Start of Data listing
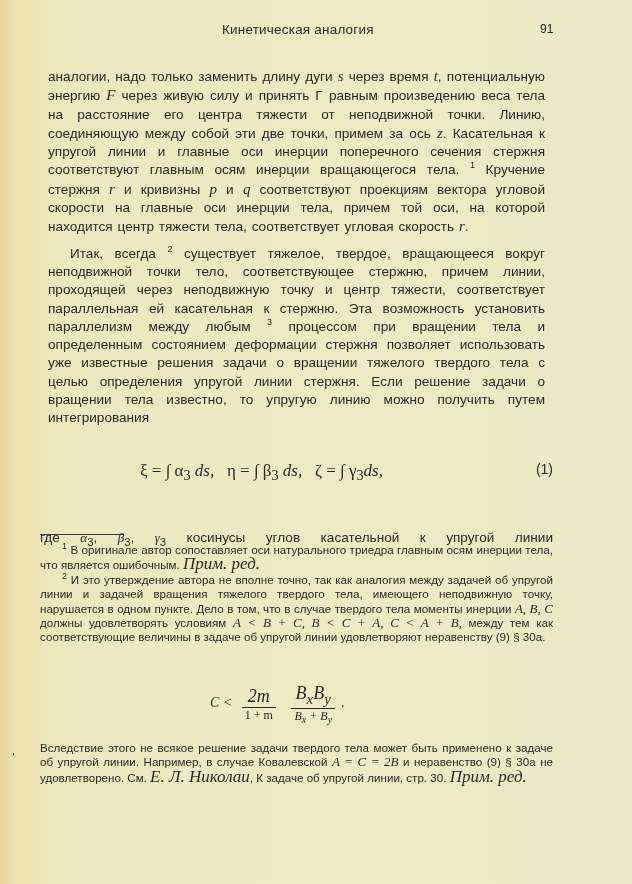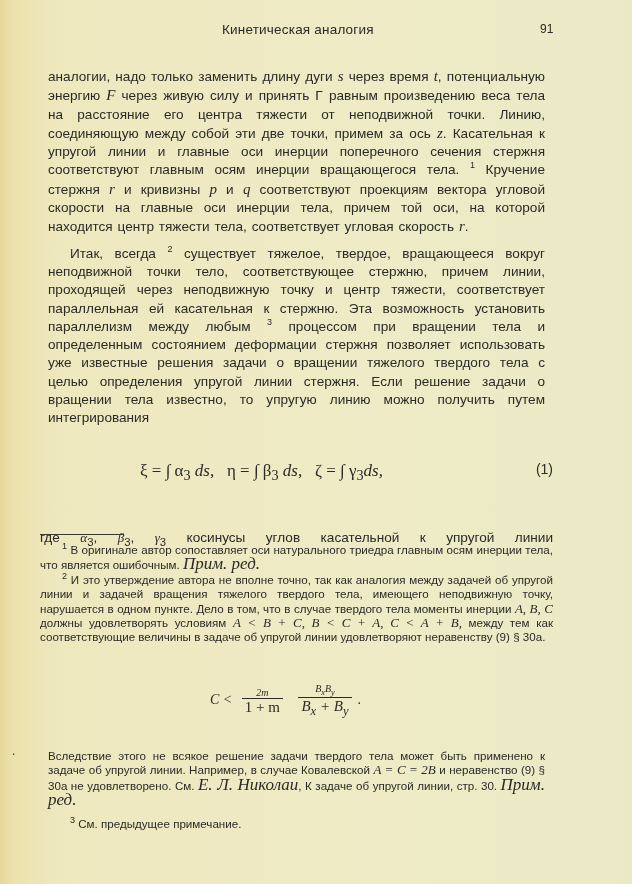"2m" .frac .n { font-size: 10px -> 18px }
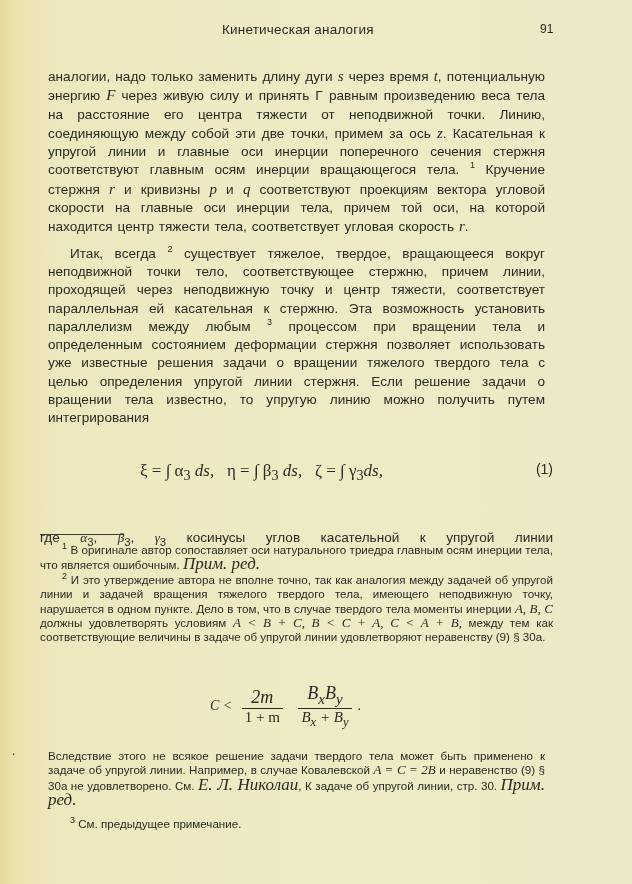"1 + m" .frac .d { font-size: 15px -> 12px }
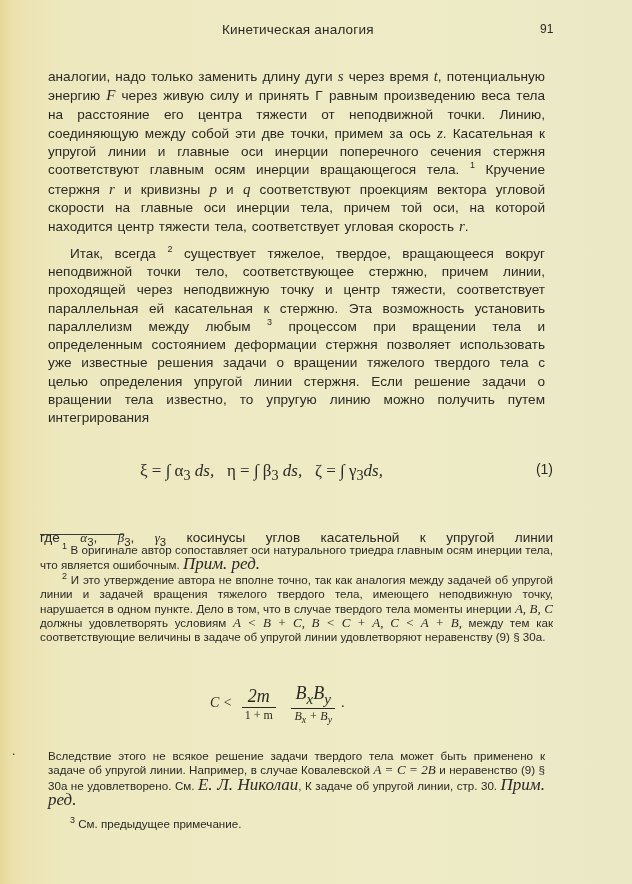"Вследствие этого не всякое решение" .footnotes2 p { margin: 8px -> 0 }
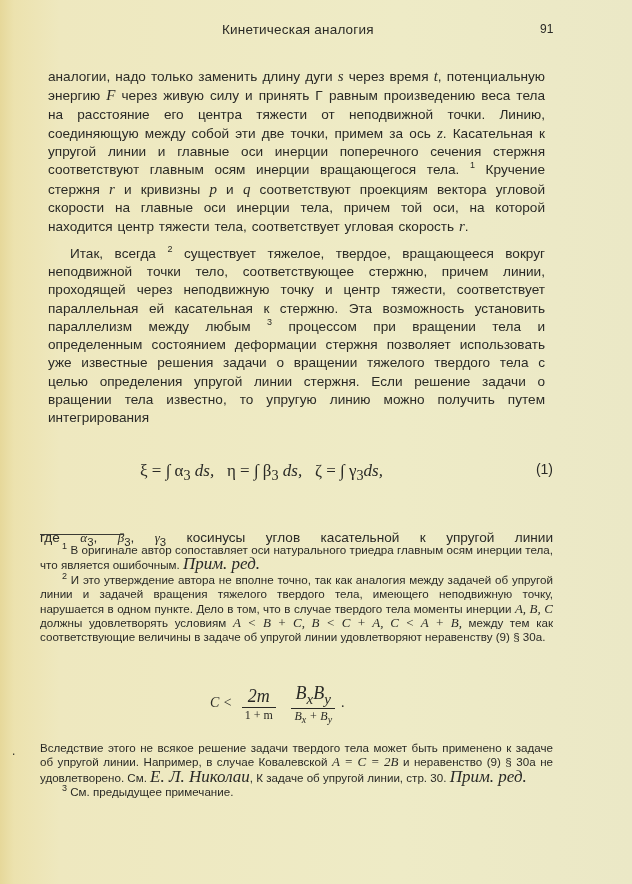"3 См. предыдущее примечание." p.fn-indent { html: <p><span>3</span><span> См. предыдущее примечание.</span></p> -> none }
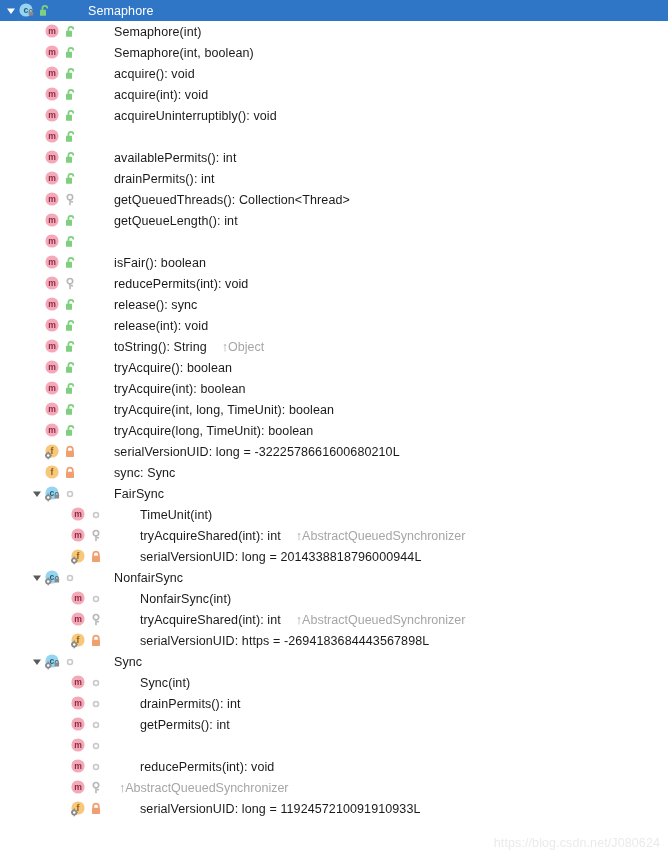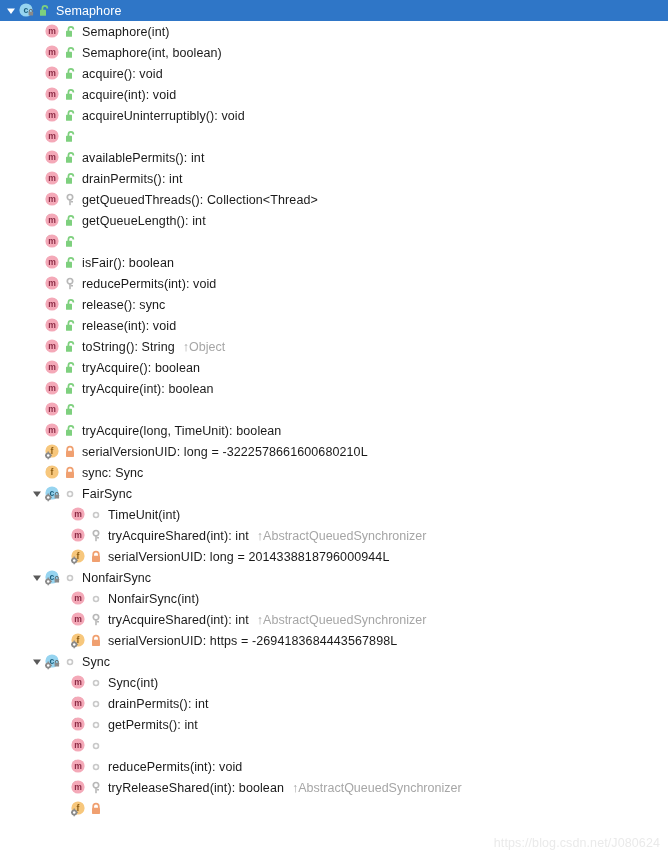"Semaphore" .label { margin-left: none -> 32px }
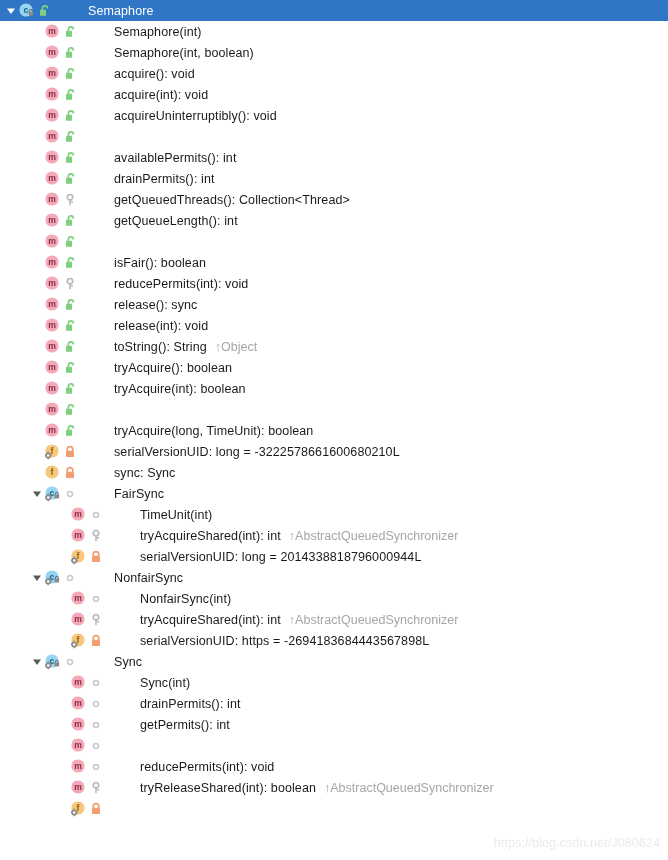"↑Object" .overridden { padding-left: 8px -> 15px }
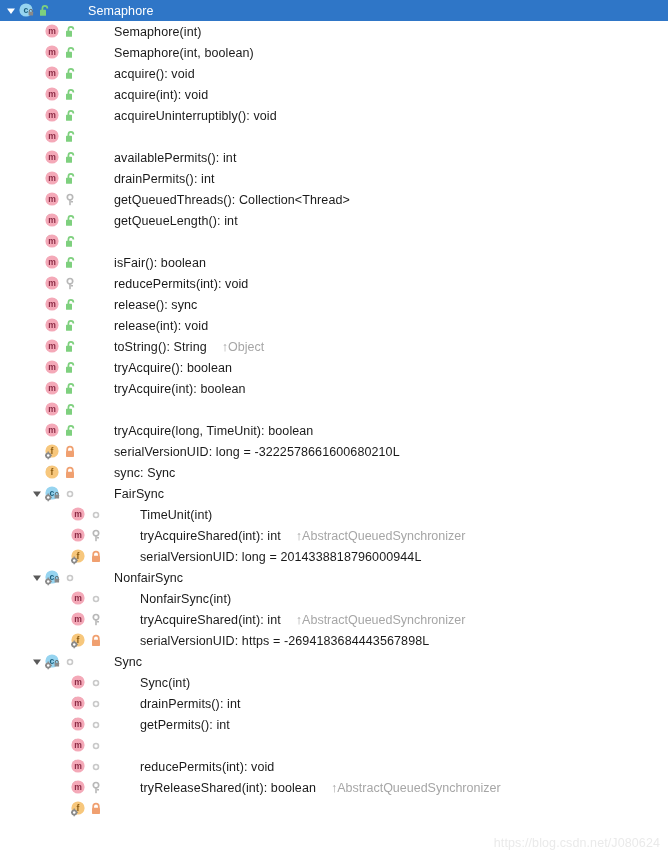"tryAcquire(int, long, TimeUnit): boolean" span.label { html: none -> <span>tryAcquire(int, long, TimeUnit): boolean</span> }
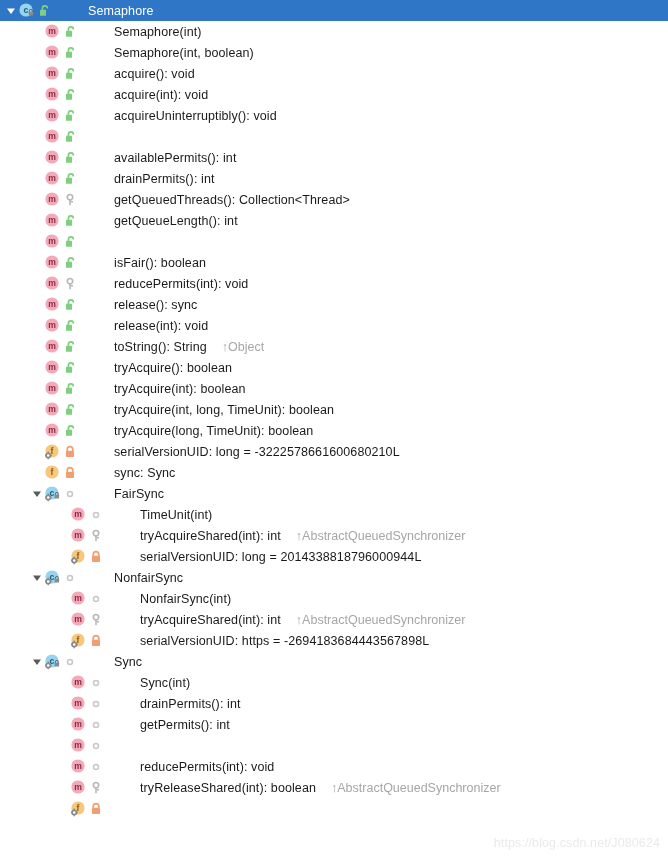"tryReleaseShared(int): boolean" span.label { html: <span>tryReleaseShared(int): boolean</span> -> none }
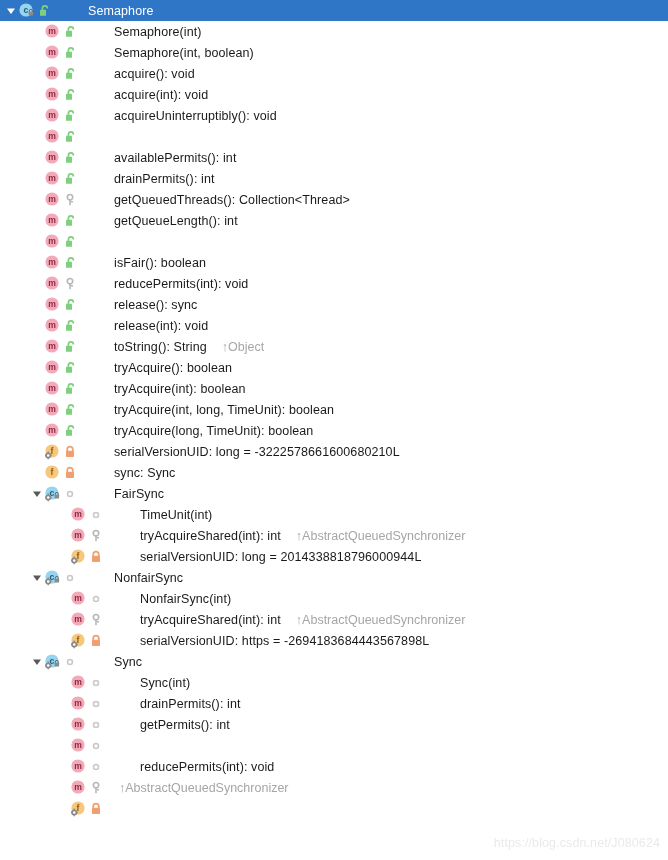"serialVersionUID: long = 1192457210091910933L" span.label { html: none -> <span>serialVersionUID: long = 1192457210091910933L</span> }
End of Data listing
**To do**: Please print the span that begins at the line holding "font-size: 15px ->" and ends at the last line of the data, both ends included, with no pictures.

**Reply**:
"1 + m" .frac .d { font-size: 15px -> 12px }
"Вследствие этого не всякое решение" .footnotes2 p { margin: 8px -> 0 }
"3 См. предыдущее примечание." p.fn-indent { html: <p><span>3</span><span> См. предыдущее примечание.</span></p> -> none }
"Semaphore" .label { margin-left: none -> 32px }
"↑Object" .overridden { padding-left: 8px -> 15px }
"tryAcquire(int, long, TimeUnit): boolean" span.label { html: none -> <span>tryAcquire(int, long, TimeUnit): boolean</span> }
"tryReleaseShared(int): boolean" span.label { html: <span>tryReleaseShared(int): boolean</span> -> none }
"serialVersionUID: long = 1192457210091910933L" span.label { html: none -> <span>serialVersionUID: long = 1192457210091910933L</span> }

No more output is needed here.